> [Aim of the task]: For the entries below, count the lines that contain the word "Inspections" and reply with that number only.

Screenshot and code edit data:

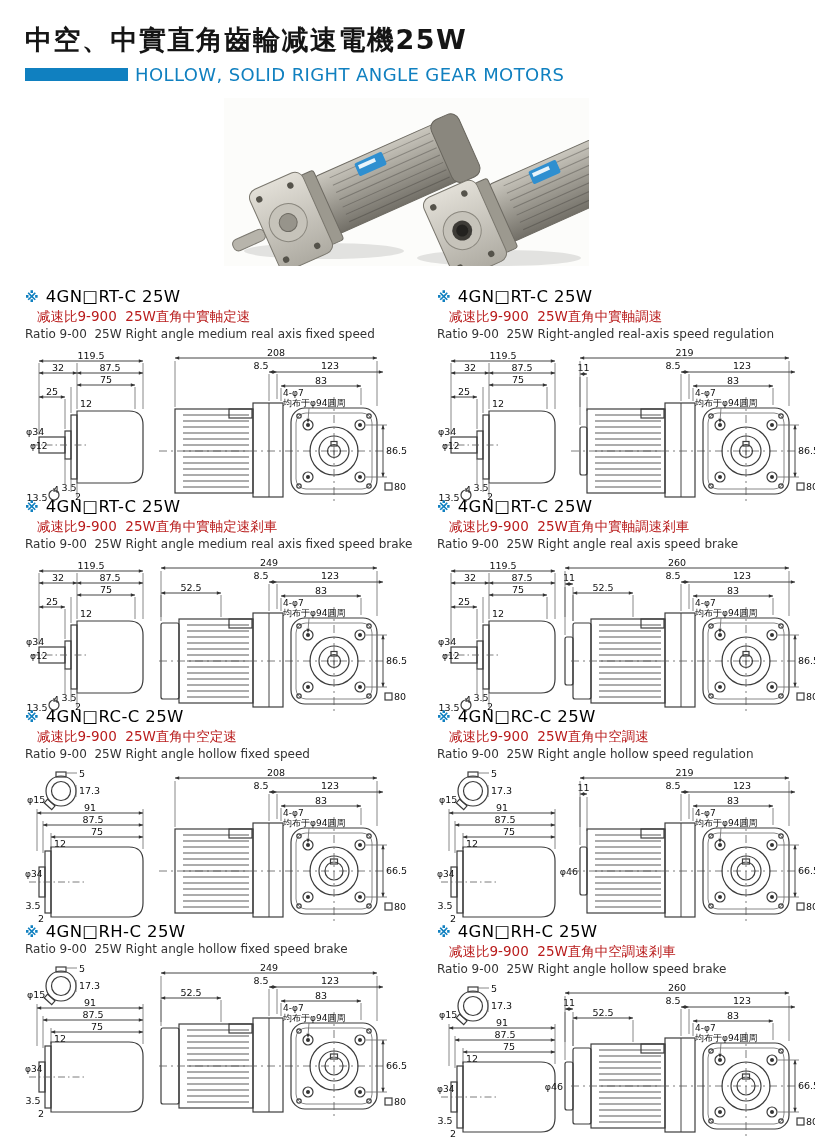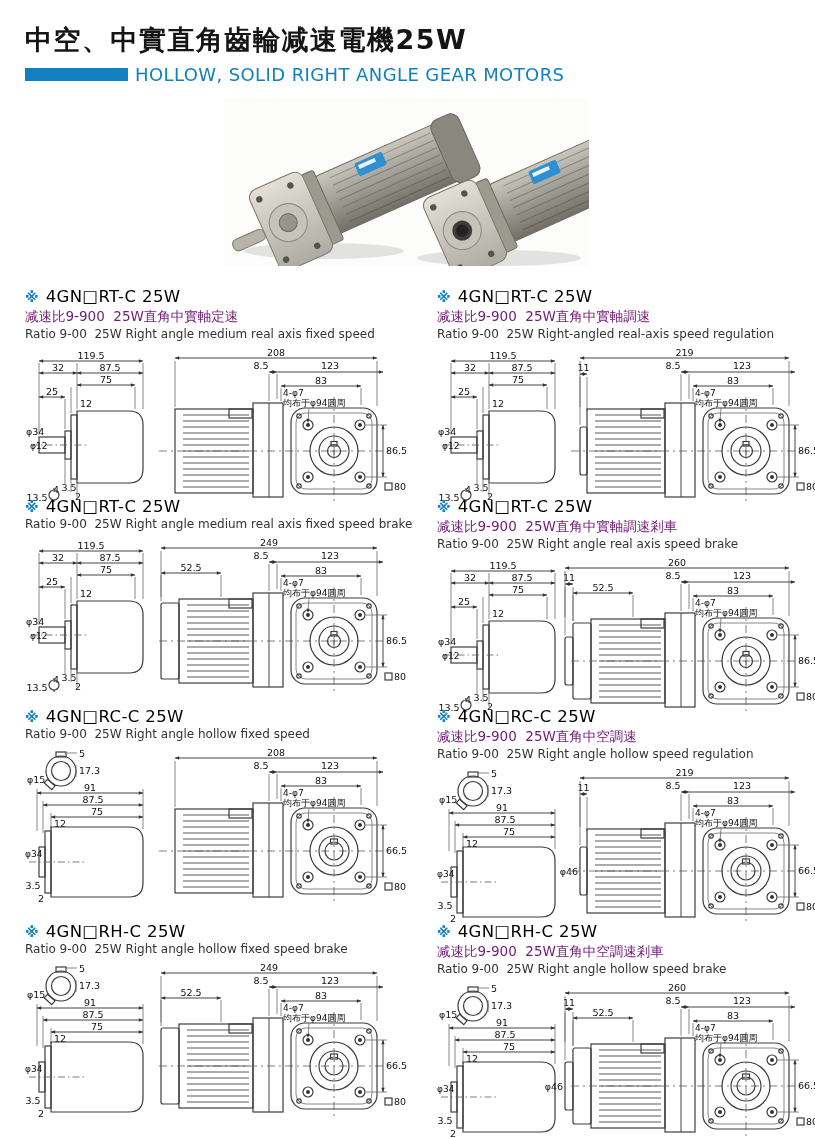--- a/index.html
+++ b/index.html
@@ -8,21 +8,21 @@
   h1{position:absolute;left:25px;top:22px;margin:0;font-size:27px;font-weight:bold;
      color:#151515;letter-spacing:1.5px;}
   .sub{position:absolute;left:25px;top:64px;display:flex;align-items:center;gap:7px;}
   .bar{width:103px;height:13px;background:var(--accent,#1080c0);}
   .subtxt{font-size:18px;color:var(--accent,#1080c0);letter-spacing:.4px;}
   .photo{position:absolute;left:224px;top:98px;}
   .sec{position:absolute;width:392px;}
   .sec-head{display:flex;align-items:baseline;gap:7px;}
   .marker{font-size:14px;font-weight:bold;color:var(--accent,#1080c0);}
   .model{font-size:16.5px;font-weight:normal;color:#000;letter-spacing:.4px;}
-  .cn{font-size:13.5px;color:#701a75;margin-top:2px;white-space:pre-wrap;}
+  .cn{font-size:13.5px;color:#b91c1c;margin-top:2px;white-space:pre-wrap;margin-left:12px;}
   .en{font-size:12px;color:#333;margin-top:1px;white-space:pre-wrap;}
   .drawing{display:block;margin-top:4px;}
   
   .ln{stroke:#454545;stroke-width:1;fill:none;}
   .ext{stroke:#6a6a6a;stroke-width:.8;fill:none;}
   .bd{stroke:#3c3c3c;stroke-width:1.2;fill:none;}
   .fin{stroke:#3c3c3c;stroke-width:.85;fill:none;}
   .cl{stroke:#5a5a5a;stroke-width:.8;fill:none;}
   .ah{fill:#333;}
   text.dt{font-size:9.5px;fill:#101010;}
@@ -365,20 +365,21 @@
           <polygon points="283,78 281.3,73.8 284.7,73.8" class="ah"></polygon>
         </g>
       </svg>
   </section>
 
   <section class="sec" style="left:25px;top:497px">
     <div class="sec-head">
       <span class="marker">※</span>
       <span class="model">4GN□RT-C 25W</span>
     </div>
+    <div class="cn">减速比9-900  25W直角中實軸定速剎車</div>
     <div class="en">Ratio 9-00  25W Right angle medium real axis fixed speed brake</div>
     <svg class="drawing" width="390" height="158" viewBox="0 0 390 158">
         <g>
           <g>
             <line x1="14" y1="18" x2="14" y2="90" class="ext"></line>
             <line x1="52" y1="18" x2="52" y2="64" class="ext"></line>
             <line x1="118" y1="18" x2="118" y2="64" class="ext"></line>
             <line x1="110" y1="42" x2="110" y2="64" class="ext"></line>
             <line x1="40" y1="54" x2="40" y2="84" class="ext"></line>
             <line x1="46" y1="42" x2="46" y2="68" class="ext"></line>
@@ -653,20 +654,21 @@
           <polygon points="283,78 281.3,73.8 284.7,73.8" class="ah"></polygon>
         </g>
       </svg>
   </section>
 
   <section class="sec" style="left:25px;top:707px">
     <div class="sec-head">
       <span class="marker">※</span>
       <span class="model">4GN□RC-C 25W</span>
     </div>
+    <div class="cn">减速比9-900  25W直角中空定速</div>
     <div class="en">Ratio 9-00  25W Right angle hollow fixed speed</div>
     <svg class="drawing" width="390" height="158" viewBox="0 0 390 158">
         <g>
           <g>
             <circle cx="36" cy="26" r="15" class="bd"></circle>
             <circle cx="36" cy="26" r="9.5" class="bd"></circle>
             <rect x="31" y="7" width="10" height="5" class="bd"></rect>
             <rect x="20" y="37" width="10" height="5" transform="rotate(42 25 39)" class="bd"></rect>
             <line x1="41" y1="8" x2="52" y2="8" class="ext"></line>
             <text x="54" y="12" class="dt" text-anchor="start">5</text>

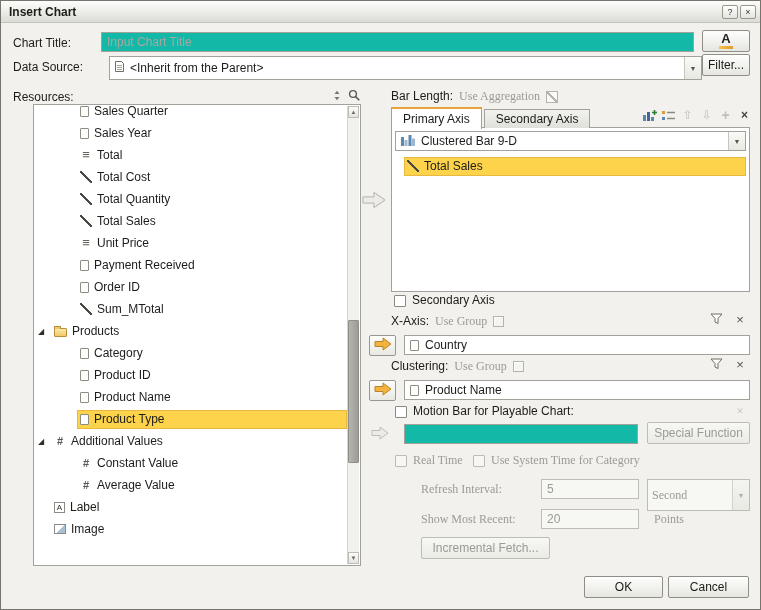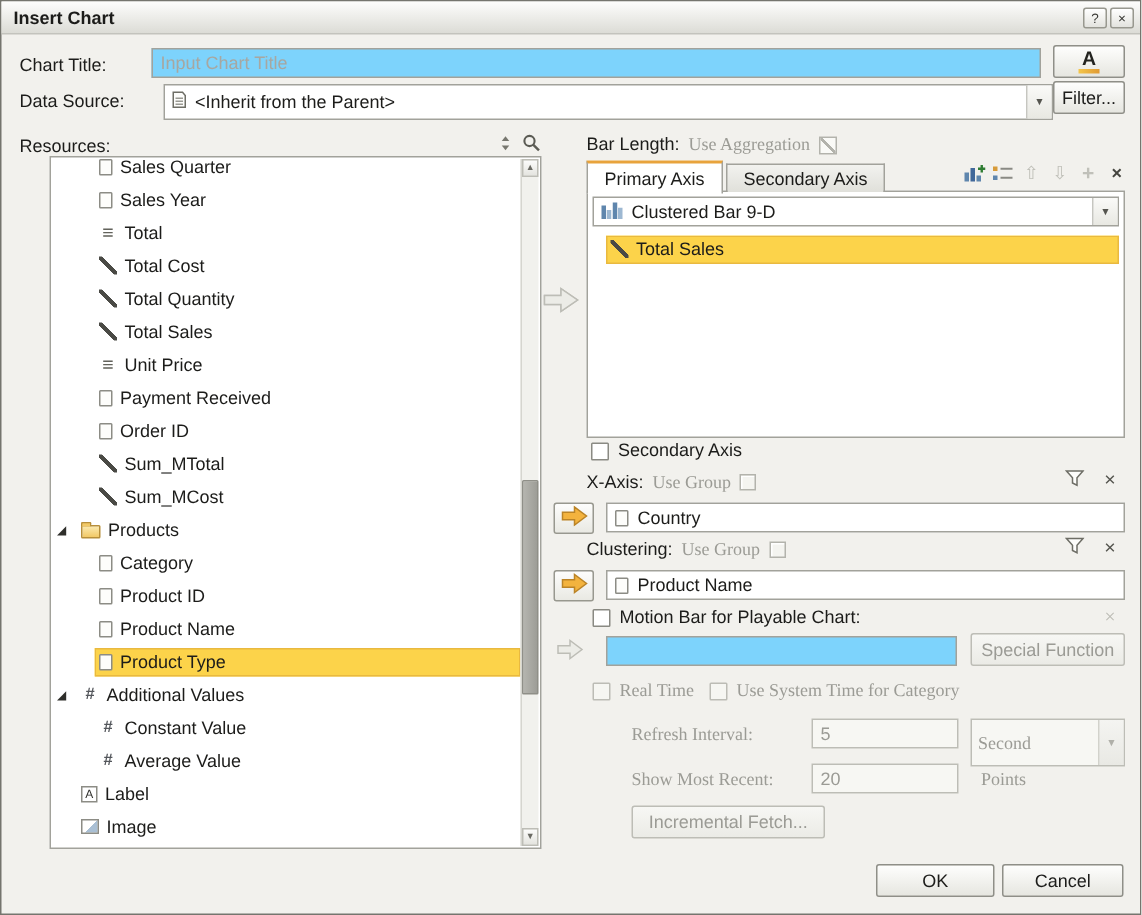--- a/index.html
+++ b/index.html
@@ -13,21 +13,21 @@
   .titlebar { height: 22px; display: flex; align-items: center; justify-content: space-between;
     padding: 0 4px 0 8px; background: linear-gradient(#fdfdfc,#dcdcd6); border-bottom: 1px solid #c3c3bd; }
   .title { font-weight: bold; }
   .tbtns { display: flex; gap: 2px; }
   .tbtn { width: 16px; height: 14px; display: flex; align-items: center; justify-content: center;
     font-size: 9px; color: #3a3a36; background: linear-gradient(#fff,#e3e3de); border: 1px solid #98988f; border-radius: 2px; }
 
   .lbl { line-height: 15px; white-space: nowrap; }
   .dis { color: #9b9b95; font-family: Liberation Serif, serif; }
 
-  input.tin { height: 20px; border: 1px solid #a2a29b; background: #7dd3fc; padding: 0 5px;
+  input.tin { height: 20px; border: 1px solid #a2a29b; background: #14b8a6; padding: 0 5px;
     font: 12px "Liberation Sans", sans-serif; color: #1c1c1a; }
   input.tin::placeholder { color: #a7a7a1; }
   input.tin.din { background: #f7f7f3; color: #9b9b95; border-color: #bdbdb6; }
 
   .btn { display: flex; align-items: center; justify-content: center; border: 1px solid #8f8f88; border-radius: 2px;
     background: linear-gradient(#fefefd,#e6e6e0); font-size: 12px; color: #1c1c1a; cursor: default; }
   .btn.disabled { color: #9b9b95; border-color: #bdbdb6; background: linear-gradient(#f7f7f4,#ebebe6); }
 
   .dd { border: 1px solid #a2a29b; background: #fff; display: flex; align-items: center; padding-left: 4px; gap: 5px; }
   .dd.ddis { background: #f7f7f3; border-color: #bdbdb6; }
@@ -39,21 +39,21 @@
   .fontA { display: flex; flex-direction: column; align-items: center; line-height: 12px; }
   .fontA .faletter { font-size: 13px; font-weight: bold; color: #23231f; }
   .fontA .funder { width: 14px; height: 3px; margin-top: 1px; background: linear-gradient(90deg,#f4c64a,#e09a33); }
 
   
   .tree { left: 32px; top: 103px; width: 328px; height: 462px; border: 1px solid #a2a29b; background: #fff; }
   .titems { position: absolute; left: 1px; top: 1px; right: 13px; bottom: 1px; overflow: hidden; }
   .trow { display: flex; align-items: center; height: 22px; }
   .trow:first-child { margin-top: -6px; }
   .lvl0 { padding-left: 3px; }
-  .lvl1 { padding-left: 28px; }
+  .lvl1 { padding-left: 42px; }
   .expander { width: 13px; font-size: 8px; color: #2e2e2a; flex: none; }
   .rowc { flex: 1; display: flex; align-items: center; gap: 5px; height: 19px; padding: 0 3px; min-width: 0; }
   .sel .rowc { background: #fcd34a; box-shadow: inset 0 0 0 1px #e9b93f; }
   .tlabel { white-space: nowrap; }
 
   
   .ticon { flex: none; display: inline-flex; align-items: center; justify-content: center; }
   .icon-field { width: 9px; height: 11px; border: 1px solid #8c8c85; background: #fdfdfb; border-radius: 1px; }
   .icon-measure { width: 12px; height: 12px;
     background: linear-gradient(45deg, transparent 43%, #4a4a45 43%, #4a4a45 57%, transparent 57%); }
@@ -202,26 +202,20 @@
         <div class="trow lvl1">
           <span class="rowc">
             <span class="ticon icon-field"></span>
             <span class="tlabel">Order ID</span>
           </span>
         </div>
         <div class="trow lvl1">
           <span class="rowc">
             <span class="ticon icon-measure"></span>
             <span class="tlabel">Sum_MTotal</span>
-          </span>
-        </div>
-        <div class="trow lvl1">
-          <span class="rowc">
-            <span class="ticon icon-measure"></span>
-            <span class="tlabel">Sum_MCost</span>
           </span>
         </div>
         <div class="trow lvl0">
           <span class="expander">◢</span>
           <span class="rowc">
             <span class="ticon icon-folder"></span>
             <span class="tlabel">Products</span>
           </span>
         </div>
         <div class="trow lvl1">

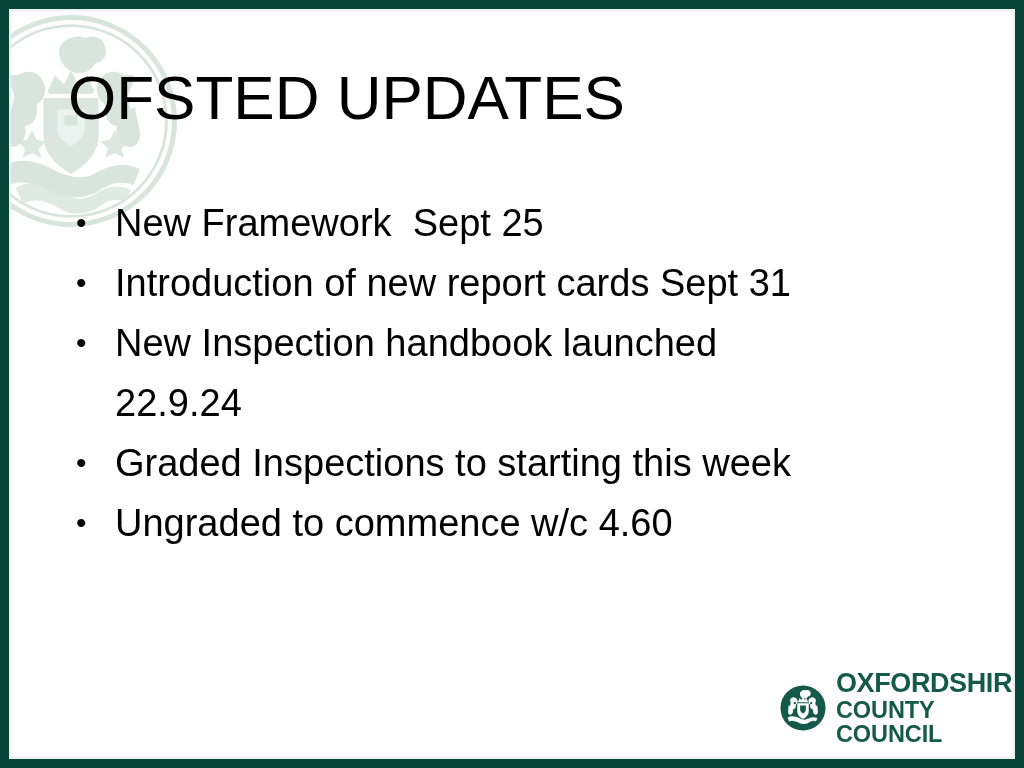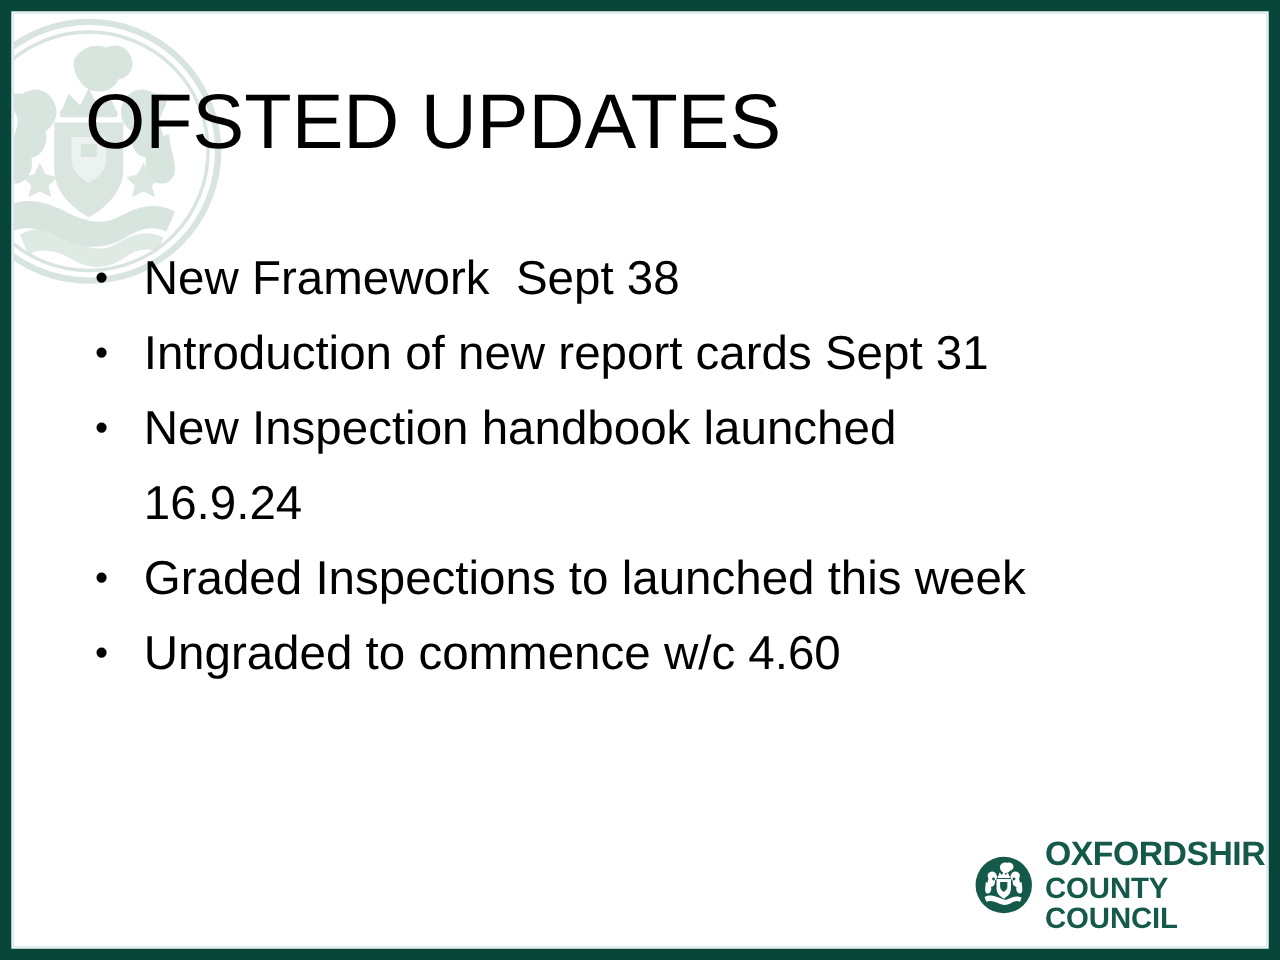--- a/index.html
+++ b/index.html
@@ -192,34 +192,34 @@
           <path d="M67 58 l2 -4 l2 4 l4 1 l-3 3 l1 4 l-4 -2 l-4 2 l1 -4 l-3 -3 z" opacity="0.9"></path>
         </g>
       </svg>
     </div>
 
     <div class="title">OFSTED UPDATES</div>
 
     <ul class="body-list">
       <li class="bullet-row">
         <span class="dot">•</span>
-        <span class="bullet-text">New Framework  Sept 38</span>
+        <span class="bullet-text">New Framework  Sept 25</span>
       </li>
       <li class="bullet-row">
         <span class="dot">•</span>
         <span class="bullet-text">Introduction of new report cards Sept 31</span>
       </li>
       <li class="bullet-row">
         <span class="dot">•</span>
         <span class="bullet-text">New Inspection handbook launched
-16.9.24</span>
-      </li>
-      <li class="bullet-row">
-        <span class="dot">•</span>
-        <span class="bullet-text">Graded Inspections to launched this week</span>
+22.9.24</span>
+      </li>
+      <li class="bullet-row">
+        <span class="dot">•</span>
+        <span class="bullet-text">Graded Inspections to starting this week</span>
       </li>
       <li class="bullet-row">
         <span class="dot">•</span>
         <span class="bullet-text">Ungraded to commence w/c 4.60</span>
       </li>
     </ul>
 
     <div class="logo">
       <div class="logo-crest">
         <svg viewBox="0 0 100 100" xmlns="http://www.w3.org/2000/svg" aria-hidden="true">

> [Written response]: 2